A restart of node1 fixed the problem.
The only thing I saw in the log of node1 before the problem was the following:
InetAddress /172.27.70.135 is now dead.
InetAddress /172.27.70.135 is now UP
After this, the nodetool ring command showed node 172.27.70.135 as dead.
You mention a “stored ring view”. Can it be that this stored ring view was out of sync with the actual (gossip) situation?
Without knowing too much more information I would try this…
* Restart node each node in turn, watch the logs to see what it says about the other.

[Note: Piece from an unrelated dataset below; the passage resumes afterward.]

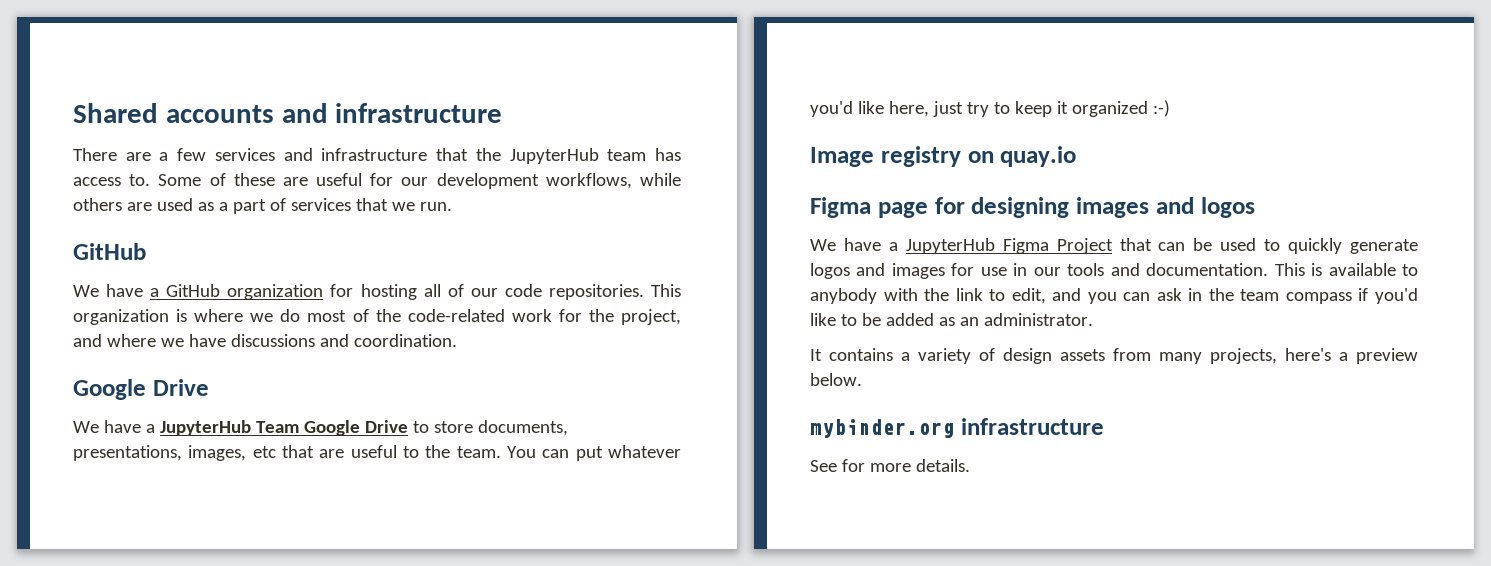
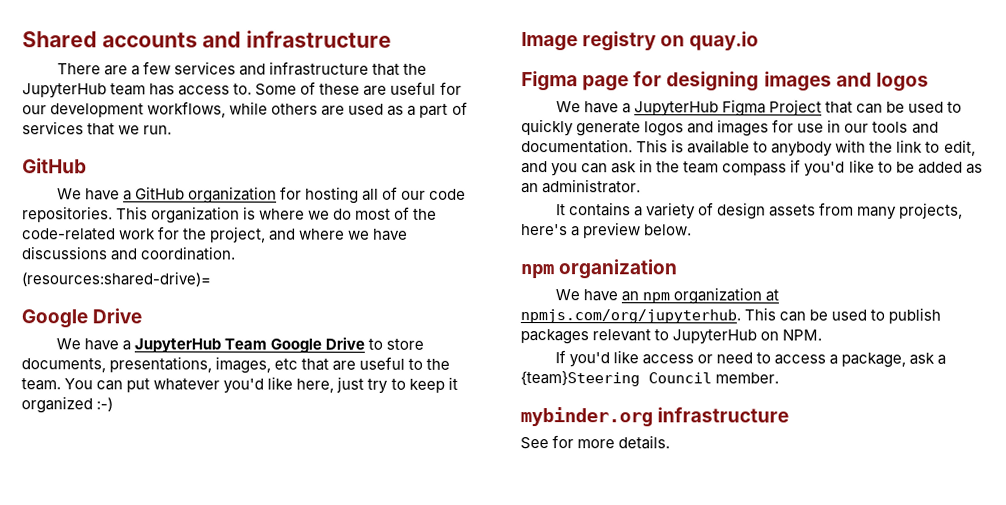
(457, 340) none -> [21,271,211,287] // (resources:shared-drive)=
(862, 379) none -> [520,259,678,280] [554,287,780,305] [520,307,942,324] [520,329,823,345] [554,350,947,368] [520,371,780,387] // npm organization // We have an npm organization at npmjs.com/org/jupyterhub. This can be used to publish packages relevant to JupyterHub on NPM. // If you'd like access or need to access a package, ask a {team}Steering Council member.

* If that restart did not fix it, try using the Dcassandra.load_ring_state=false JVM option when starting the node. That will tell it to ignore it's stored ring view and use what gossip is telling it. Add it as a new line at the bottom of cassandra-env.sh.
If it's still failing watch the logs and see what it says when it marks the other as been down.
On 1/02/2012, at 11:12 PM, Rene Kochen wrote:
I have a cluster with seven nodes.
If I run the node-tool ring command on all nodes, I see the following:
Node1 says that node2 is down.
Node 2 says that node1 is down.
All other nodes say that everyone is up.
Is this normal behavior?
I see no network related problems. Also no problems between node1 and node2.
I use Cassandra 0.7.10